La première remonte aux guerres du premier empire ; c’était alors l’Espagne qui nous fournissait des soudes provenant de l’incinération des plantes marines dont ses plages sont couvertes, algues, varechs, fucus, goémons. L’opération se faisait en plein air, à feu nu, dans des fosses maintenues à une très haute température, et où les cendres de ces plantes chargées de principes alcalins se formaient en masses compactes par une sorte de vitrification. C’était ce qu’on nommait la soude naturelle ou barille, renfermant jusqu’à 40 pour 100 de carbonate de soude, et qui s’employait soit telle quelle, comme dans la savonnerie, soit après épuration, comme dans la cristallerie. Rien de plus élémentaire ; mais le produit était peu coûteux et d’un usage éprouvé : on ne lui aurait certes pas cherché un équivalent, si, par suite d’une rupture survenue avec l’Espagne, il n’eût tout à coup et complètement manqué. Que faire ? comment rendre l’activité à tant de fabriques à court de matières ? L’urgence était flagrante ; non-seulement il fallait inventer vite, mais rencontrer juste, Un homme obscur, Leblanc, eut cette inspiration de génie. Au lieu de demander l’alcali aux plantes saturées d’air salin, ce fut au sel marin qu’il le demanda d’une manière plus directe en le décomposant au moyen de l’acide sulfurique, et en obtenant ainsi un sulfate de soude qu’il convertissait en carbonate au moyen d’une addition de craie et de charbon. De là ce qu’on nomme la soude artificielle, qui a fait son chemin dans les arts, tandis que le nom de Leblanc tombait peu à peu dans l’oubli. Circonstance rare, ce procédé était d’une précision telle que depuis soixante-dix ans il n’a rien été changé ni aux dosages ni à l’amalgame des matières. La soude naturelle fut non-seulement désarçonnée au premier choc, mais mise hors de combat.

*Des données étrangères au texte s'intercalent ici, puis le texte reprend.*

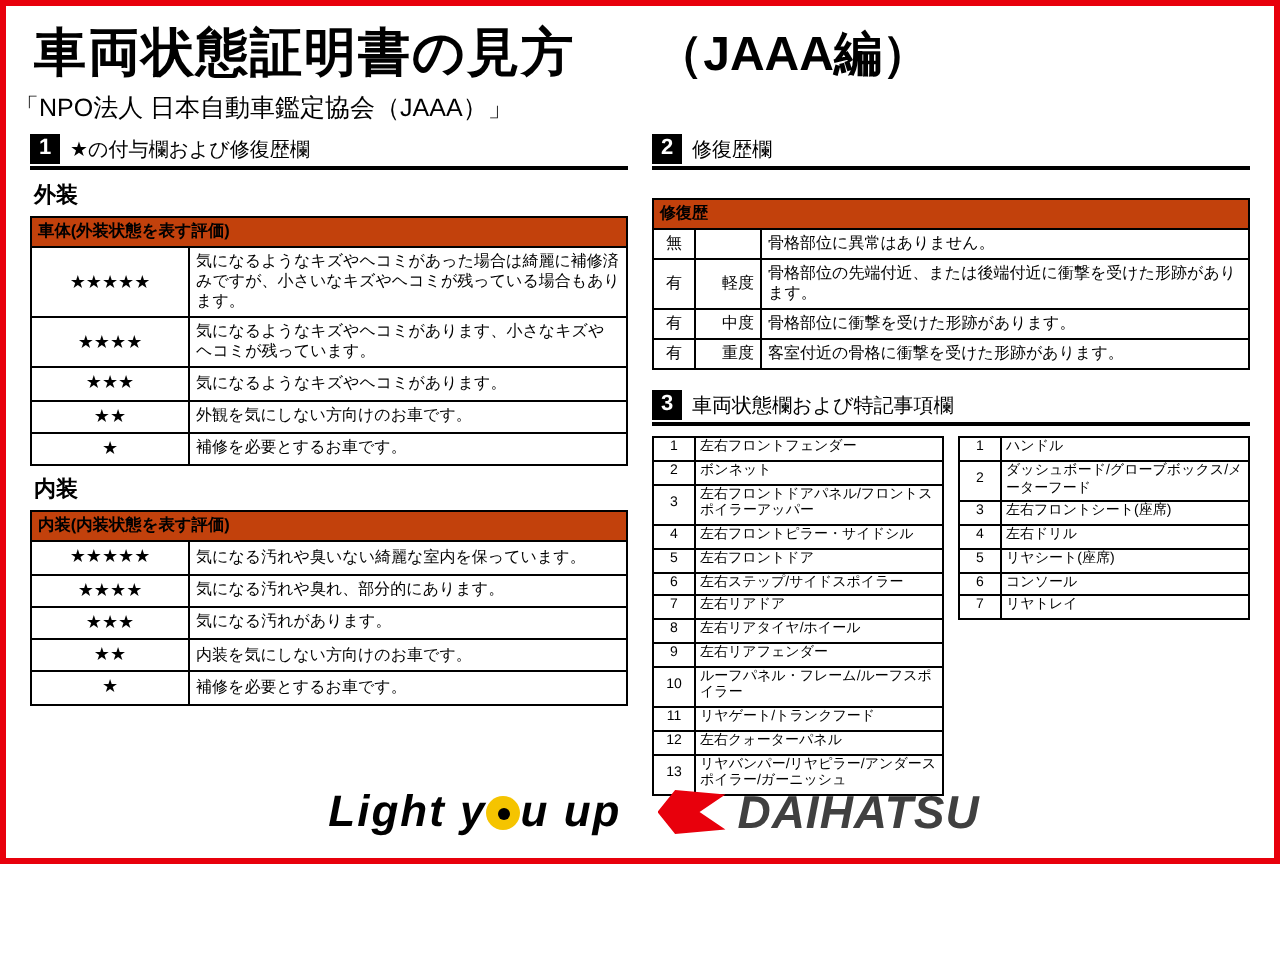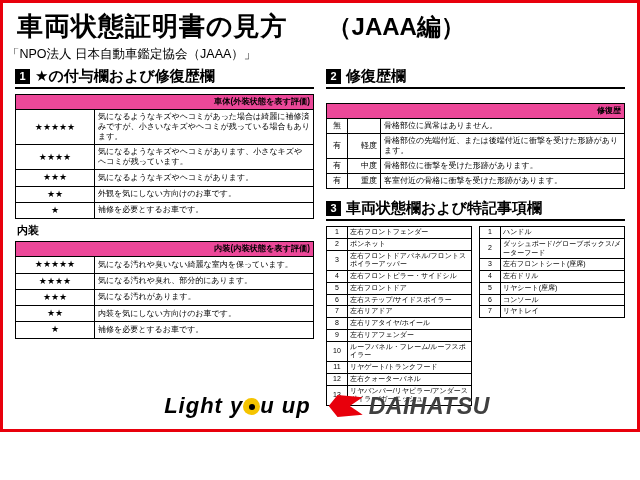--- a/index.html
+++ b/index.html
@@ -6,25 +6,25 @@
   body{width:640px;height:480px;background:#ffffff;font-family:"Liberation Sans","DejaVu Sans",sans-serif;color:#000;}
   .page{position:relative;width:640px;height:432px;box-sizing:border-box;border:3px solid #e8000c;background:#fff;overflow:hidden;}
   .title-row{display:flex;align-items:center;padding:6px 14px 0 14px;}
   .main-title{font-size:26px;font-weight:bold;letter-spacing:1px;}
   .main-title-sub{font-size:24px;font-weight:bold;margin-left:40px;}
   .subtitle{font-size:12.5px;padding:2px 14px 4px 4px;}
   .columns{display:flex;padding:0 12px;gap:12px;}
   .col{flex:1;}
   .sec-head{display:flex;align-items:center;border-bottom:2px solid #000;padding-bottom:1px;margin-bottom:5px;}
   .numbox{display:inline-block;background:#000;color:#fff;font-size:11px;font-weight:bold;width:15px;height:15px;line-height:15px;text-align:center;margin-right:5px;}
-  .sec-title{font-size:15px;font-weight:bold;}
+  .sec-title{font-size:10px;font-weight:normal;}
   .grp-label{font-size:11px;font-weight:bold;margin:4px 0 3px 2px;}
   table{border-collapse:collapse;width:100%;}
   td,th{border:1px solid #000;font-size:8.2px;padding:2px 3px;vertical-align:middle;line-height:1.25;}
-  .hdr{background:#ec4899;font-weight:bold;text-align:right;font-size:8.2px;}
+  .hdr{background:#c2410c;font-weight:bold;text-align:left;font-size:8.2px;}
   .stars{text-align:center;white-space:nowrap;font-size:9px;letter-spacing:0px;width:72px;}
   .desc{font-size:8px;}
   .rep-table td{font-size:8px;}
   .rep-lv{text-align:center;width:14px;}
   .rep-lv2{text-align:right;width:26px;}
   .num-table td{font-size:7px;padding:1px 2px;}
   .num-table td.n{text-align:center;width:16px;}
   .two-col-lists{display:flex;gap:7px;}
   .two-col-lists > div{flex:1;}
   .footer{position:absolute;left:0;right:0;bottom:0;height:46px;display:flex;align-items:center;justify-content:center;gap:18px;margin-left:14px;}
@@ -47,20 +47,21 @@
   <div class="subtitle">「NPO法人 日本自動車鑑定協会（JAAA）」</div>
 
   <div class="columns">
 
     <div class="col">
       <div class="sec-head">
         <span class="numbox">1</span>
         <span class="sec-title">★の付与欄および修復歴欄</span>
       </div>
 
+      <div class="grp-label">外装</div>
       <table>
         <tbody>
             <tr>
               <td class="hdr" colspan="2">車体(外装状態を表す評価)</td>
             </tr>
         <tr>
           <td class="stars">★★★★★</td>
           <td class="desc">気になるようなキズやヘコミがあった場合は綺麗に補修済みですが、小さいなキズやヘコミが残っている場合もあります。</td>
         </tr>
         <tr>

A trente ans de là, nouvelle épreuve. On a vu que le sel marin ne se décompose industriellement qu’au moyen de l’acide sulfurique ; or cet acide est le produit de la combustion du soufre dans des chambres de plomb. C’était là un autre vasselage ; après l’Espagne, il fallait compter avec le royaume des Deux-Siciles, où sont situées les grandes solfatares. Cette fois ce ne fut pas la guerre, ce fut la fantaisie d’un roi qui mit les industries européennes en péril. Vers 1836, les solfatares avaient été constituées en régie et de telle sorte que le prix du minerai tripla dans le cours de quelques années. Naturellement les gouvernemens intéressés s’en étaient émus ; il y avait eu des plaintes suivies de concessions, mais toute sécurité était désormais détruite ; il fallait aviser et chercher le soufre ailleurs que dans les gîtes où l’on avait à craindre de telles extorsions. Heureusement on était sur la voie ; l’usine de Fahlun en Suède, celles de Chessy et de Saint-Bel près de Lyon, avaient pris les de-vans. Dans ces deux dernières, une exploitation presque immémoriale portait sur le cuivre, et on les citait comme ayant beaucoup contribué au moyen âge à la fortune de Jacques Cœur. Ce cuivre était logé à raison de 3 à 4 pour 100 dans des pyrites, d’où on ne pouvait l’extraire que par une désulfuration préalable, et le plus simple calcul conduisit bientôt à rejeter le cuivre sur le second plan pour s’occuper de préférence de son enveloppe, c’est-à-dire du soufre et de ses dérivés. C’est ainsi que Chessy et Saint-Bel se sont transformés en d’inépuisables réservoirs d’acide sulfurique, et, les pyrites de fer étant devenus sur d’autres points l’objet du même traitement, la substitution s’est étendue de manière à ne laisser au soufre natif qu’une place subordonnée dans la fabrication des acides. Telles ont été les suites d’un renchérissement inconsidéré. Il s’en dégage deux faits : le premier, c’est que les exactions, sous quelque forme qu’on les déguise, ne profitent pas plus aux gouvernemens qu’aux individus ; le second, c’est qu’il y a dans les industries un ressort qui les dérobe toujours aux violences dont on les menace.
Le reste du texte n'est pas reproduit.